I will try to behave at my book signing. I might hug a few readers. No telling if I will be able to contain my joy. All the years of writing and editing will be worth it if readers enjoy the story.
So consider yourself warned, if you casually ask, “How are you?” I will answer. Between a new grandchild due any minute and the upcoming publication of my first book, South of Justice, I will tell you with supernatural enthusiasm how I am. There might be hopping up and down and squealing involved. And props. Can’t seem to let go of an ARC (Advance Reader Copy) since a few boxes of them arrived this week. Pity the poor UPS delivery man. He was the first victim of my unbridled joy. Guess he doesn’t get many hugs at work?

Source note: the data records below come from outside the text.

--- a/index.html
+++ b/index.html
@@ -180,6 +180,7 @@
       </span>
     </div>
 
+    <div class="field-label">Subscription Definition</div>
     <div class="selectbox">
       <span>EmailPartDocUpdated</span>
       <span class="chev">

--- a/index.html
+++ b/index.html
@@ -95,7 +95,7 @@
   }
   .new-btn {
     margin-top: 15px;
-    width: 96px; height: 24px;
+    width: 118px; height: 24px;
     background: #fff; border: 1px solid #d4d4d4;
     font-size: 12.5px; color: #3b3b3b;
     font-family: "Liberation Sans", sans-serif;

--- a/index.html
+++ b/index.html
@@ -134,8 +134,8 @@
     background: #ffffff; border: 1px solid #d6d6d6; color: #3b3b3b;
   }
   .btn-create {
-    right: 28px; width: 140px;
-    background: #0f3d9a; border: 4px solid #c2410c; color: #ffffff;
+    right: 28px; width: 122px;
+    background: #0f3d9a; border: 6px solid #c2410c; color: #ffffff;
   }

Then Handsome came home and caught me tenderly carrying around a copy and squealing, “It’s so PRETTY!” He had not watched Despicable Me with the grand kids, so he didn’t appreciate my pseudo-imitation of little Agnes after she gets a giant stuffed unicorn at the fair. He just grinned and shook his head.
Ah, well. Joy is unstoppable. I also posted a photo of an open box of the books on Facebook. Hey, other authors do this. Maybe not Nora Roberts. I guess the thrill wears off after the first 200 titles. Or maybe she doesn’t have time for Facebook…yeah, that must be it. Can’t imagine the excitement diminishes. Sure would like to make it a familiar feeling. The world needs more good news and enthusiasm, especially during a contentious election cycle. Yeesh.
And a book signing is oddly like a baby shower in that eager faces want to see the new addition and hold it. But then everyone else takes the ‘baby’ home. I have to say it feels wonderful to have a “child” at my age, especially one that doesn’t require feeding and diaper changes. This 344-page offspring had a looooong gestation period and a technically complex delivery–don’t get me started on the topic of metadata–and at last South of Justice is birthed. Brace yourselves, the next offspring in the four-book Compass Crimes Series is due in October. There will be more hopping and squealing and carrying it around. I will probably be insufferable.
Handsome says it will take a tranquilizer dart to calm me down. Yeah, yeah, just wait until you hold your new grandchild and refuse to hand him back. We’ll see who needs the tranquilizer dart then.
Oh, and then this happened…a review by SeriousReading.com showed up in my email. I read this and made high-pitched sounds only dogs can hear. Click here to read the review.
Thank you, God, for a joyous spring. Bring on the grandbaby!